Deptel 526 May 25 indicates to us we have not made clear the vital importance Portuguese attach to a full and open recognition that the present Santa Maria agreement ends on June 2 and that any arrangement for operations after that date must have an entirely new basis. We agree that Mathias statement as reported by Crocker (Emtel 460 May 23) was misleading. Nevertheless they have insisted on this June 2 business from the very start. We have stated in our telegrams to you that we assume there is no intention of continuing our operations unless such action has the full approval of the Portuguese Government. We are now confronted with specific proposals which in fact come from Salazar. We are certain in our own minds that the proposed direct approach we were told in Deptel 526 May 25 to make to Salazar would not change Salazar’s fixed idea that present agreement must end June 2. Such an approach might well nourish the already existing suspicion about American power politics and about our interest to live up to the June 2 obligation. Proposed message from Secretary to Salazar had not arrived Lisbon prior to our take off for Santa Maria.
You are reminded that we left Washington with the mutual understanding among us that we were entering a fairly important game without any big chips. We have stated every advantage to Portugal that we have to offer in terms as strong as honesty tolerates. In reply the Portuguese repeat their indifference to tangible, material and aeronautical advantages and state politely but firmly that their interests are in the political field and our government comes to them with empty hands. We have made several unsuccessful attempts to get the Portuguese to extend the June 2 date, leaving operations, control etc just as they are now. We feel further efforts along this line will get us nowhere. The Portuguese have now come forward with a definite proposal, a proposal which apparently will have British support.
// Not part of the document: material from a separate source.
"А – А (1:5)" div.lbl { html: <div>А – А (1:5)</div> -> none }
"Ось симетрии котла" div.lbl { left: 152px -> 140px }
We are more or less at a point of fishing or cutting bait. If we are not going to stay on unless the Portuguese agree we are confronted with a decision of getting out or accepting these proposals hoping that in practice the problems will work themselves out satisfactorily. [Page 994]Failure to arrive at an understanding on the June 2 question substantially along lines of Portuguese proposal might well jeopardize the long term discussion.
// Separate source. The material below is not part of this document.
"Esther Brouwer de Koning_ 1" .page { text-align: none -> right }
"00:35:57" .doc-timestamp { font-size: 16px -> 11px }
Part C. While we appreciate fully that the Portuguese proposals are far from being satisfactory, we feel

That the US for policy reasons cannot stay here by force.
The ATC operations can not be halted, war 89346 May 25.
The proposals now before us are the best we can get between now and 2 June, and therefore we recommend we be authorized to agree to these proposals subject to a proviso that our acceptance is without prejudice to the long term proposals we have made and that our negotiations will continue. We will try to influence Portuguese to accept our original concept that both airfields will be open to civil commercial aviation and that U. S. Government aircraft will not be excluded from either.

. . . . . . . . . . . . . .

  1. Mr. Culbertson and Generals Kuter and Kissner.